4. Some considerations appear arbitrary: "qPCR mean Ct values ​​for vaccinated dogs affected by parvoviral enteritis were higher than those for 2 unvaccinated dogs, suggesting that vaccinated dogs shed less virus during infection." Noteworthy, the amount of virus eliminated in the stools during infection depends on multiple factors:
5. the moment of infection in which the stool sample is collected: during the progression of the infection viral titre decreases;
6. titre of maternal antibodies in puppies can modulate the excretion of the virus in the stool in terms of titre and duration of the excretion.

According to what specified, the manuscript cannot be published in the prestigious journal "Viruses".

We recommend trying to publish the manuscript to a low impact journal.

Reviewer 3 Report

This manuscript describes a good study comparing the occurrence of CPV associated disease in clinically affected dogs with enteritis. The authors compare the CPV Ag ELISA with PCR in various formats, and in vaccinated vs unvaccinated dogs.

There is a tendency (bias) to: overlook the CPV carrier population (low shedders) in the dog population; the fact that vaccination does not prevent infection/re-infection, but is used in practice to minimize disease; and that vaccination may be overcome by "over challenge" with CPV in the dog population. The discussion should a least mention these to be thorough and let the reader know of other possibilities and the limits of this research.

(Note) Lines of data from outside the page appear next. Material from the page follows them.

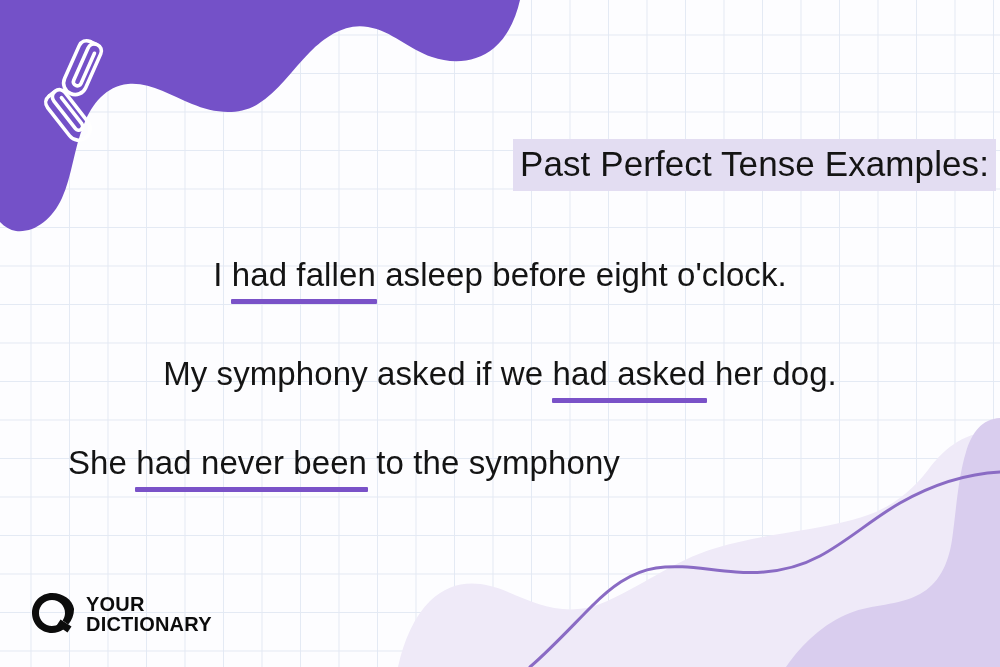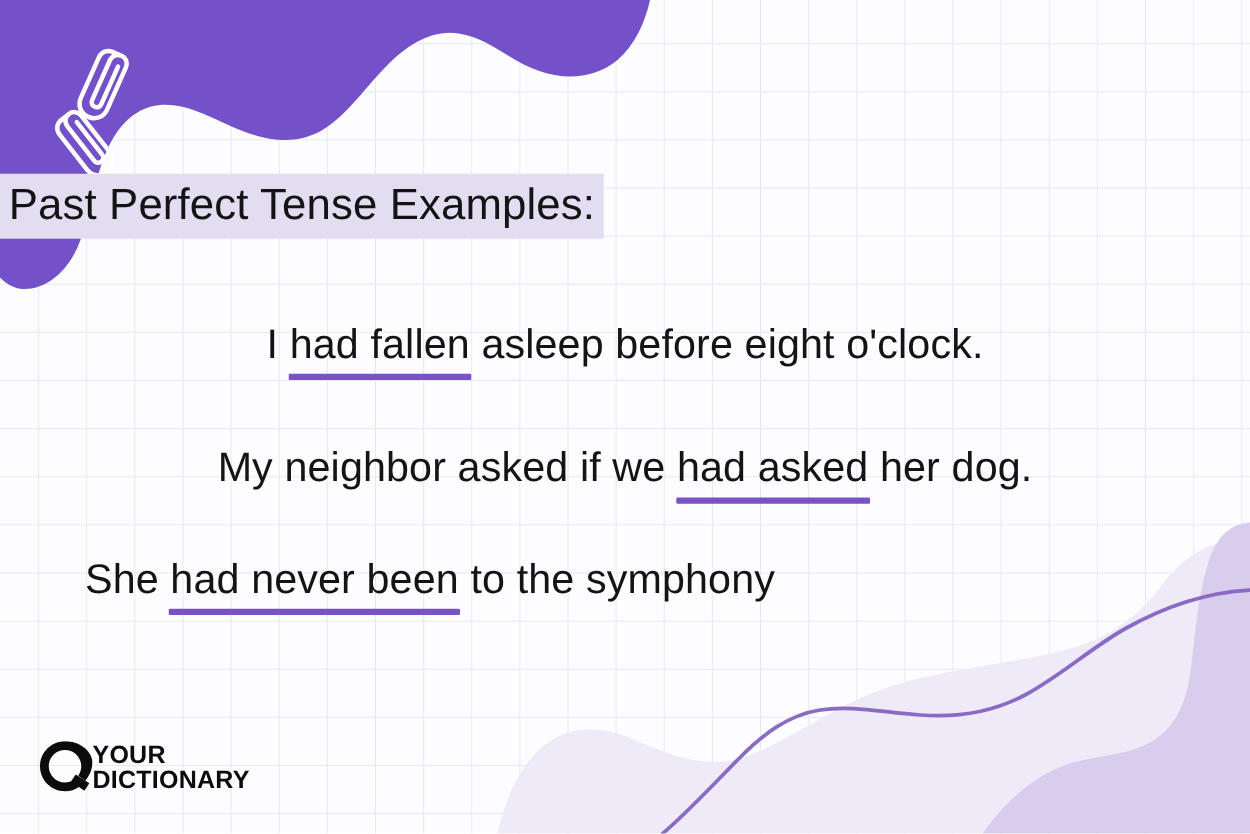--- a/index.html
+++ b/index.html
@@ -55,7 +55,7 @@
     position:absolute;
     left:0; right:4px;
     top:139px;
-    text-align:left;
+    text-align:right;
   }
   #title {
     display:inline-block;

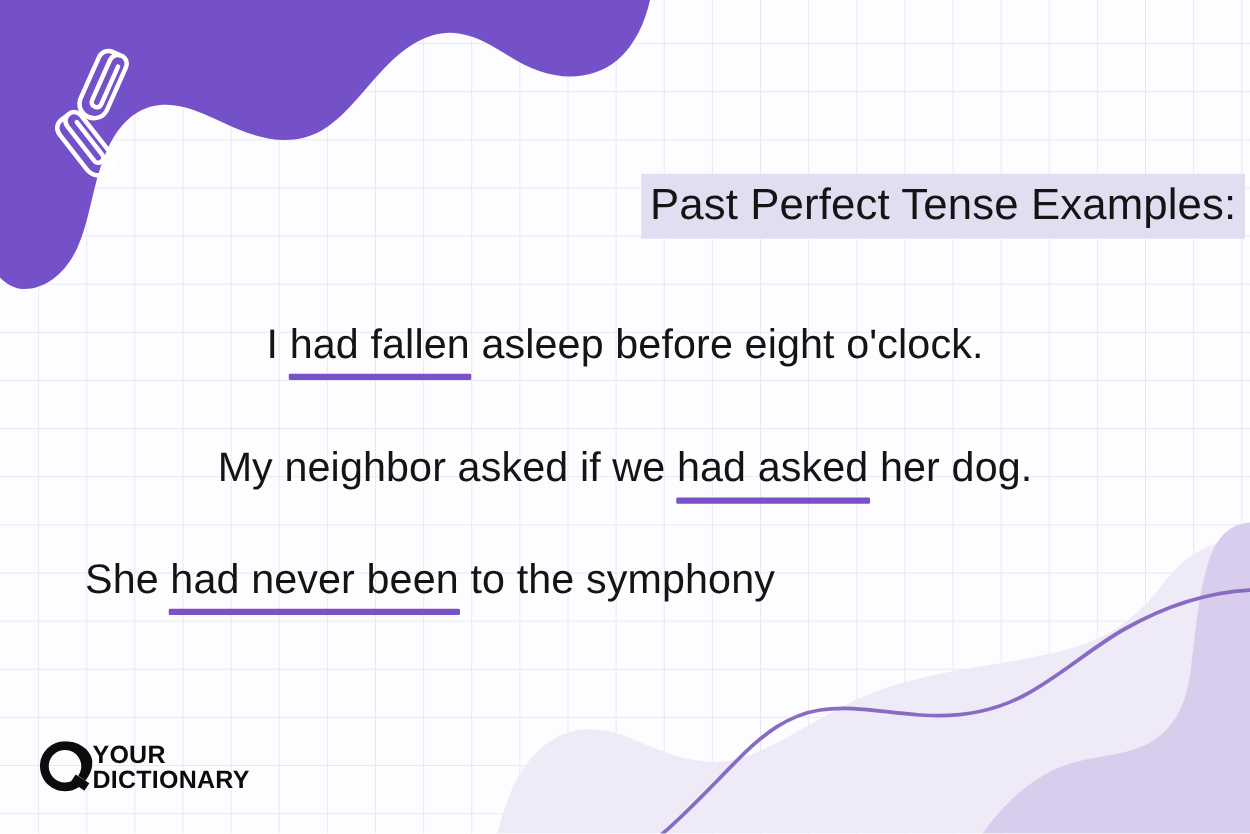--- a/index.html
+++ b/index.html
@@ -165,7 +165,7 @@
     </div>
 
     <div class="sentence" id="sentence-2">
-      <span>My neighbor asked if we </span><span class="hl">had asked</span><span> her dog.</span>
+      <span>My symphony asked if we </span><span class="hl">had asked</span><span> her dog.</span>
     </div>
 
     <div class="sentence" id="sentence-3">

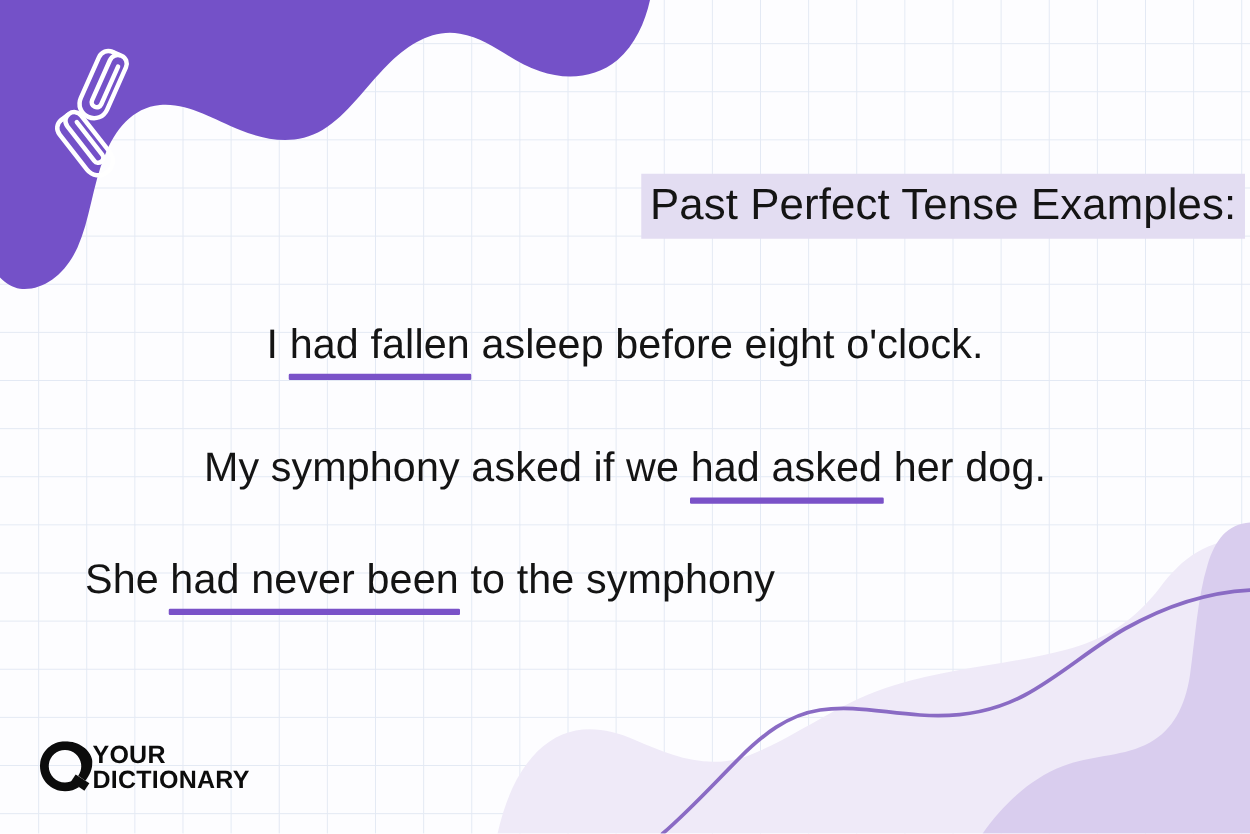--- a/index.html
+++ b/index.html
@@ -104,6 +104,7 @@
     bottom:32px;
     display:flex;
     align-items:center;
+    gap:12px;
     z-index:6;
   }
   #logo-mark { flex:0 0 auto; display:block; }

Other comments for the authors to consider are as follows:

Page 1, line 40. ...such as mink and foxes.

Page 2, line 59. ...and possibly adaptation of the virus to the host via genetic selection.

Page 2, line 65. ...controlling CPV disease and increasing population immunity in dog environments.

Page 2, line 77. ...CPV-2 isolates of clinical cases..

Page 2, line 84. Delete last incomplete sentence.

Page 2, line 87. What was the result of the canine coronavirus data from the Ag detection assay? Clarify for reader.

Page 3, lines 139-144. This terminology usually refers to positive and negative predictive value for clinical disease. But this needs a negative cohort for analysis. Clarify for reader.

Page 6, Table 2. This data from clinically affected dogs only. Difficult to determine positive and negative predictive value without the negative cohort (see above).

Page 6, lines 220-222. The PCR was shown to be very sensitive  compared to the Ag ELISA. To determine the positive negative predictive value would need to identify what is the percent of subclinical dogs that are shedding CPV in the feces. Clarify for the reader.

Page 9, line 302. Ag based ELISA for CPV has been demonstrated to have high positive predictive value for clinical disease during the 4 peak antigen shedding days. It will not generally detect CPV carrier dogs, which are low shedders. Clarify for reader from the authors conclusions.